§ Data records
*** Block opens ***

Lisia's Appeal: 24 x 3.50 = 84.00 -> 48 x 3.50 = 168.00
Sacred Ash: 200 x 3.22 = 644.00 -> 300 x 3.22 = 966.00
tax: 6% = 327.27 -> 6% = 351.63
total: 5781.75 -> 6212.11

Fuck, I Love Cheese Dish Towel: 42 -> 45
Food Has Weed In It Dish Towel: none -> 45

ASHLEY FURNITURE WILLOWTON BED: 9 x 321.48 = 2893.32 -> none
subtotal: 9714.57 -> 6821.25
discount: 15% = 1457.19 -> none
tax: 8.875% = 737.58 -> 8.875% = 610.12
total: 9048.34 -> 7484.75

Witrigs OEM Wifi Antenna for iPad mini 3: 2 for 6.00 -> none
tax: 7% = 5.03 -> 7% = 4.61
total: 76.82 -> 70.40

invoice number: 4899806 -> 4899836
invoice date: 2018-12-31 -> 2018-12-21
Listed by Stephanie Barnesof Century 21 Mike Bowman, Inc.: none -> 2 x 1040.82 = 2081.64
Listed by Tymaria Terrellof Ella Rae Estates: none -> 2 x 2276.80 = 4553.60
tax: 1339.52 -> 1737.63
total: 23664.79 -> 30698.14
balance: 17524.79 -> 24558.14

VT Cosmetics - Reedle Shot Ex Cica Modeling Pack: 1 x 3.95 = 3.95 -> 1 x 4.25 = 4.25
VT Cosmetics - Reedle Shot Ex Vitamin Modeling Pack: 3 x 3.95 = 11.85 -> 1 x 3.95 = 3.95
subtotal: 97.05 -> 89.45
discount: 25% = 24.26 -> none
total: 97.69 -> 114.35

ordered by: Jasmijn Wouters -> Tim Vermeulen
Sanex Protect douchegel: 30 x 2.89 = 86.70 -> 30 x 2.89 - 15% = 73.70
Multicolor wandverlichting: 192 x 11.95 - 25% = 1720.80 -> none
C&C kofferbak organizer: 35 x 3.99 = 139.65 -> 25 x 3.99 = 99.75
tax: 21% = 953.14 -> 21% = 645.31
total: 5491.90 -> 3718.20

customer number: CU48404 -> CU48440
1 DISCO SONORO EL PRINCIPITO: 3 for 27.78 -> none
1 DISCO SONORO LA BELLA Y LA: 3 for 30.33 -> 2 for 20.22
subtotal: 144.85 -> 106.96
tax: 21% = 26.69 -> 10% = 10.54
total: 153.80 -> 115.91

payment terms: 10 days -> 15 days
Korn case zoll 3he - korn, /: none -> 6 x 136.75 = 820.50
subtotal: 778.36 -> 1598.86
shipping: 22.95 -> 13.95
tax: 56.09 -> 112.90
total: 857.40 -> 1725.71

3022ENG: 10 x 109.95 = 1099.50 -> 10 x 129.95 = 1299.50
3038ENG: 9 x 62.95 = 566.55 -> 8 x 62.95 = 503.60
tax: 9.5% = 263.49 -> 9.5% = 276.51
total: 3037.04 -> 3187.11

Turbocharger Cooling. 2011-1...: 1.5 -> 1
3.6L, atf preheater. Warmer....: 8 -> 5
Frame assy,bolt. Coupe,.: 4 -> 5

*** Block closes ***

§ What is being asked
The answer should reproduce all of the data without any alteration.

§ Result for this exercise
Lisia's Appeal: 24 x 3.50 = 84.00 -> 48 x 3.50 = 168.00
Sacred Ash: 200 x 3.22 = 644.00 -> 300 x 3.22 = 966.00
tax: 6% = 327.27 -> 6% = 351.63
total: 5781.75 -> 6212.11

Fuck, I Love Cheese Dish Towel: 42 -> 45
Food Has Weed In It Dish Towel: none -> 45

ASHLEY FURNITURE WILLOWTON BED: 9 x 321.48 = 2893.32 -> none
subtotal: 9714.57 -> 6821.25
discount: 15% = 1457.19 -> none
tax: 8.875% = 737.58 -> 8.875% = 610.12
total: 9048.34 -> 7484.75

Witrigs OEM Wifi Antenna for iPad mini 3: 2 for 6.00 -> none
tax: 7% = 5.03 -> 7% = 4.61
total: 76.82 -> 70.40

invoice number: 4899806 -> 4899836
invoice date: 2018-12-31 -> 2018-12-21
Listed by Stephanie Barnesof Century 21 Mike Bowman, Inc.: none -> 2 x 1040.82 = 2081.64
Listed by Tymaria Terrellof Ella Rae Estates: none -> 2 x 2276.80 = 4553.60
tax: 1339.52 -> 1737.63
total: 23664.79 -> 30698.14
balance: 17524.79 -> 24558.14

VT Cosmetics - Reedle Shot Ex Cica Modeling Pack: 1 x 3.95 = 3.95 -> 1 x 4.25 = 4.25
VT Cosmetics - Reedle Shot Ex Vitamin Modeling Pack: 3 x 3.95 = 11.85 -> 1 x 3.95 = 3.95
subtotal: 97.05 -> 89.45
discount: 25% = 24.26 -> none
total: 97.69 -> 114.35

ordered by: Jasmijn Wouters -> Tim Vermeulen
Sanex Protect douchegel: 30 x 2.89 = 86.70 -> 30 x 2.89 - 15% = 73.70
Multicolor wandverlichting: 192 x 11.95 - 25% = 1720.80 -> none
C&C kofferbak organizer: 35 x 3.99 = 139.65 -> 25 x 3.99 = 99.75
tax: 21% = 953.14 -> 21% = 645.31
total: 5491.90 -> 3718.20

customer number: CU48404 -> CU48440
1 DISCO SONORO EL PRINCIPITO: 3 for 27.78 -> none
1 DISCO SONORO LA BELLA Y LA: 3 for 30.33 -> 2 for 20.22
subtotal: 144.85 -> 106.96
tax: 21% = 26.69 -> 10% = 10.54
total: 153.80 -> 115.91

payment terms: 10 days -> 15 days
Korn case zoll 3he - korn, /: none -> 6 x 136.75 = 820.50
subtotal: 778.36 -> 1598.86
shipping: 22.95 -> 13.95
tax: 56.09 -> 112.90
total: 857.40 -> 1725.71

3022ENG: 10 x 109.95 = 1099.50 -> 10 x 129.95 = 1299.50
3038ENG: 9 x 62.95 = 566.55 -> 8 x 62.95 = 503.60
tax: 9.5% = 263.49 -> 9.5% = 276.51
total: 3037.04 -> 3187.11

Turbocharger Cooling. 2011-1...: 1.5 -> 1
3.6L, atf preheater. Warmer....: 8 -> 5
Frame assy,bolt. Coupe,.: 4 -> 5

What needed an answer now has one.